At Versailles, through all the long months at the King’s Court, she had stood, wearing heavy, beautiful, uncomfortable clothing. Being on display. Being a de Fleurignac. There was no boredom more complete than to stand about being clever all evening. The queen’s ladies said, “Oh, come. Come hear Mademoiselle de Fleurignac’s latest witticism. Come hear her little fable from Normandy.” They said, “So dear, so sweet, her new story.”

LeBreton was still. She could see the white of his shirt rising and falling with his breath. “You lost those stories when the chateau burned.”

“Some of them are copied elsewhere. Many of them.”

Silence. Then he said, “It’s bad to lose what you’ve made. You can’t ever make it again the same way.”

“Not quite the same.”

“I had to walk away, once, and leave everything. My books. Ideas I’d written down. Essays.” He didn’t move, but his stillness changed in quality. “My father burned it all.”

She did not rush to fill the silence up, in case LeBreton might have a use for it.

He said, “It felt like losing blood.”

Wherever he came from, it had not been happy in that house. Perhaps that was where he learned to sink into impenetrable depths inside himself. Learned to study the world so carefully. Learned to see into the souls around him so well that he could select, from all her losses, the one that hurt the most. It was not comfortable to deal with a man who wielded the scalpel of such perception.

On the other hand, he also instructed her in how to remove the eyeballs of her enemies. She thought about Guillaume LeBreton for a while, but could come to no conclusions. She said, “I will take my turn at watching, when Adrian is done.”

“You don’t have to.”

“If I am expected to claw the eyes from my enemies, I can certainly wander about in the dark for a few hours searching for them.”

He sat up. They were very close, when he did that. Almost touching, body to body. He took her hand and threaded his fingers in between hers. They slid together smoothly in this way, the fingers of Marguerite de Fleurignac and Guillaume LeBreton.

She had not known what to expect when they touched so deliberately. The shiver that trickled through her was a surprise.

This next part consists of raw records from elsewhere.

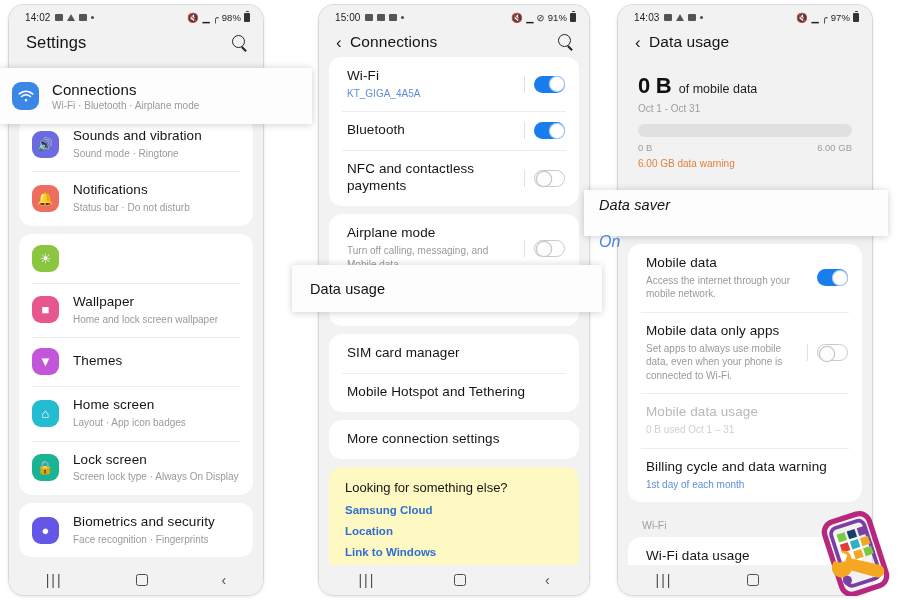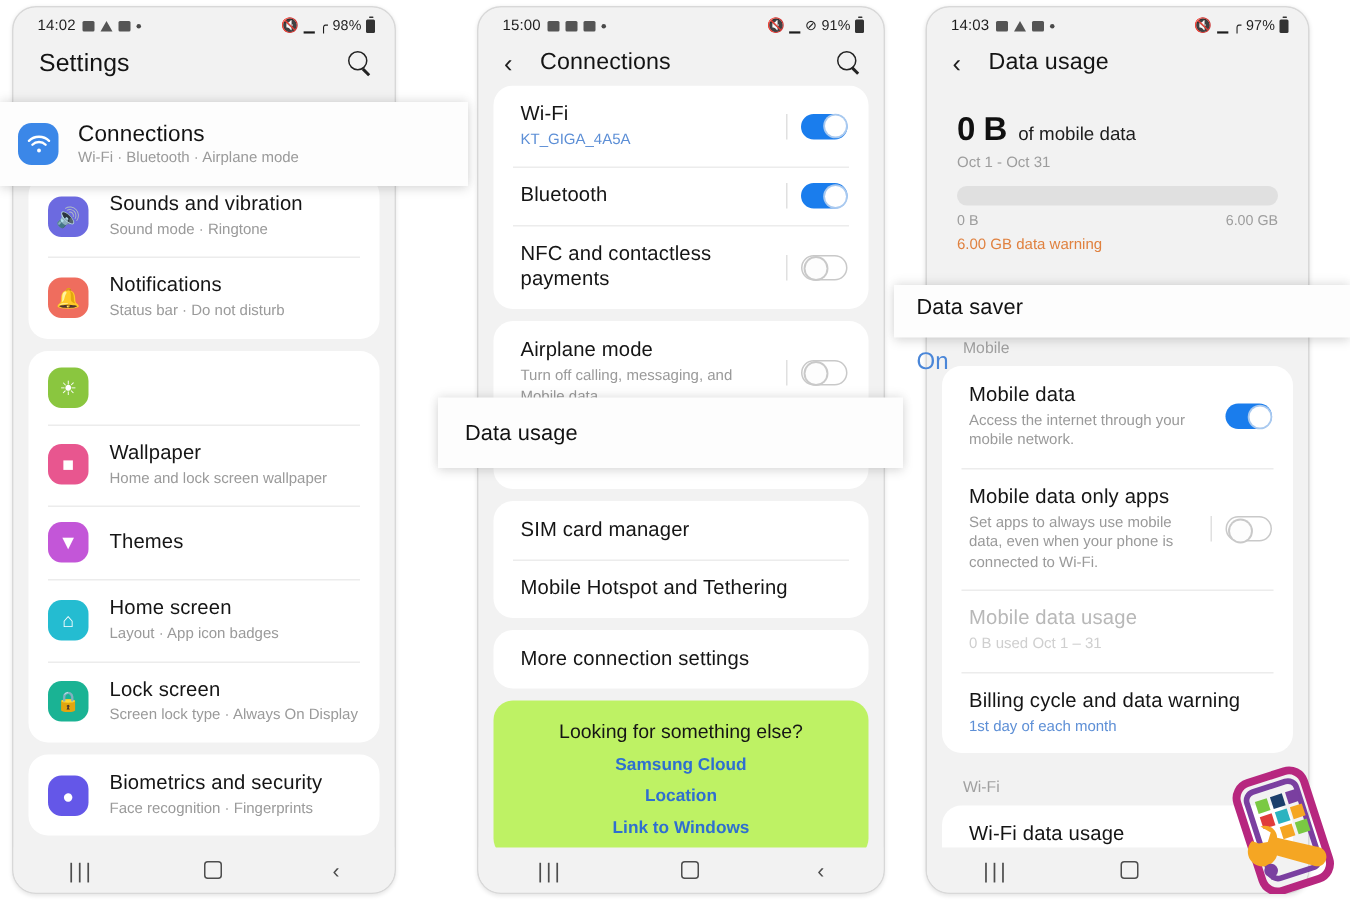--- a/index.html
+++ b/index.html
@@ -35,21 +35,21 @@
   }
   .sb-left { display:flex; align-items:center; gap:4px; }
   .sb-right { display:flex; align-items:center; gap:3px; font-size:9.5px; }
   .sb-dot { width:3px; height:3px; border-radius:50%; background:#4a4a4a; display:inline-block; }
   .sb-sq { width:8px; height:7px; border-radius:1px; background:#555; display:inline-block; }
   .sb-tri { width:0;height:0;border-left:4px solid transparent;border-right:4px solid transparent;border-bottom:7px solid #555; display:inline-block; }
   .batt { display:inline-block; width:6px; height:9px; background:#333; border-radius:1px; position:relative; }
   .batt:after{content:"";position:absolute;top:-2px;left:1.6px;width:3px;height:1.5px;background:#333;border-radius:1px;}
 
   
-  .appbar { display:flex; align-items:center; padding: 8px 14px 10px 17px; gap:10px; }
+  .appbar { display:flex; align-items:flex-end; padding: 8px 14px 10px 17px; }
   .appbar .back { font-size:17px; color:#202020; line-height:1; width:14px; }
   .appbar .title { font-size:15.5px; color:#141414; flex:1; letter-spacing:.1px;}
   .appbar.big .title { font-size:16.5px; }
   .searchicon { width:17px; height:17px; position:relative; }
   .searchicon:before{content:"";position:absolute;left:0;top:0;width:11px;height:11px;border:1.6px solid #232323;border-radius:50%;}
   .searchicon:after{content:"";position:absolute;left:10px;top:10.5px;width:6px;height:1.6px;background:#232323;transform:rotate(45deg);transform-origin:left center;}
 
   
   .scroll { position:absolute; left:0; right:0; bottom:0; top:52px; overflow:hidden; }
   .card { background:#fff; border-radius:13px; margin: 0 10px 8px 10px; }
@@ -81,38 +81,38 @@
   
   .sect { font-size:10.5px; color:#a0a0a0; padding: 9px 0 6px 24px; }
 
   
   .band {
     position:absolute; background:#fdfdfd; z-index:40;
     box-shadow: 0 2px 7px rgba(0,0,0,.13), 0 -2px 7px rgba(0,0,0,.07);
   }
   #band-connections { left:0; top:68px; width:312px; height:56px; display:flex; align-items:center; padding-left:12px; }
   #band-datausage  { left:292px; top:265px; width:310px; height:47px; display:flex; align-items:center; padding-left:18px; }
-  #band-datasaver  { left:596px; top:190px; width:304px; height:35px; padding:7px 0 0 15px; }
+  #band-datasaver  { left:584px; top:190px; width:304px; height:46px; padding:7px 0 0 15px;font-style:italic; }
   .band .ricon { width:28px;height:28px;border-radius:9px;margin-right:13px;}
   .band-title { font-size:15px; color:#121212; letter-spacing:.1px;}
   .band-title.sm { font-size:14.5px; }
   .band-sub { font-size:10px; color:#9a9a9a; margin-top:2px;}
   .band-sub.blue { color:#4a86d8; font-size:16px;margin-top:20px; }
 
   
   .du-head { padding: 16px 20px 0 20px; }
   .du-amount { font-size:22px; color:#101010; font-weight:bold; letter-spacing:-.3px; display:inline; }
   .du-amount-sub { font-size:12.5px; color:#1d1d1d; display:inline; margin-left:3px;}
   .du-range { font-size:10px; color:#9d9d9d; margin-top:4px; }
   .du-bar { height:13px; border-radius:7px; background:#e0e0e0; margin-top:10px; }
   .du-scale { display:flex; justify-content:space-between; font-size:9.5px; color:#9d9d9d; margin-top:5px;}
   .du-warn { font-size:10px; color:#e0813f; margin-top:5px; }
 
   
-  .lfse { background:#bef264; border-radius:13px; margin:0 10px; padding:13px 16px 14px 16px;text-align:center; }
+  .lfse { background:#fef9c3; border-radius:13px; margin:0 10px; padding:13px 16px 14px 16px; }
   .lfse-title { font-size:13px; color:#151515; margin-bottom:9px; }
   .lfse-link { font-size:11.5px; color:#2f6fd0; font-weight:bold; margin-top:9px; }
 
   
   .navbar { position:absolute; left:0; right:0; bottom:0; height:30px; background:#f2f2f2;
             display:flex; align-items:center; justify-content:space-around; color:#4d4d4d; }
   .nav-recents { font-size:14px; letter-spacing:2px; }
   .nav-home { width:12px; height:12px; border:1.4px solid #4d4d4d; border-radius:2.5px; }
   .nav-back { font-size:14px; }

Her body didn’t know quite what to do with it.

“I’ll wake you before dawn,” he said. “You can have the last watch.” He looked at her hand and continued to hold it, the fingers interlaced. “Generally, when women come wandering by in the middle of the night, I know what they want. Not this time.”

“I am not sure, myself.”

In the days of the Old Regime the great ladies of the aristocracy would take a man like this to bed. They would amuse themselves with a man of the people, unrepentantly earthy and strong. He would be a sort of plaything. She had seen gardeners and grooms and the soldiers who guarded the palace of Versailles invited into the boudoirs of the ladies of the court. She had thought it decadent at the time.

Tonight it did not feel decadent, desiring Guillaume LeBreton. Choosing him.

“Thank you for saving Bertille, and Alain, and the children,” she said. “And me. If you had not been with me, I would have walked into the house alone and been taken captive. Thank you.”

“You’re welcome. Now, go back over and lie down. Try to sleep.” But he didn’t let go of her hand. That knowledge lay between them—that he was holding her with a warm touch, soft as kid leather, hard as the knots of trees.

Men hunted La Flèche up and down the roads of Normandy. Tomorrow, she would walk between the jaws of death.

But that was tomorrow. She had tonight. “You know I am Marguerite de Fleurignac. You have always known.”

“From the first minute,” he said equably.

“You did not mention it.”

“Seemed impolite to contradict you. And you were shy of me. Scared.” He lifted their joined hands and brought her knuckles close to his mouth so that she felt his breath. “You still are. Scared. Go to bed, Mistress Maggie. It’s late and we have a long way to go tomorrow.”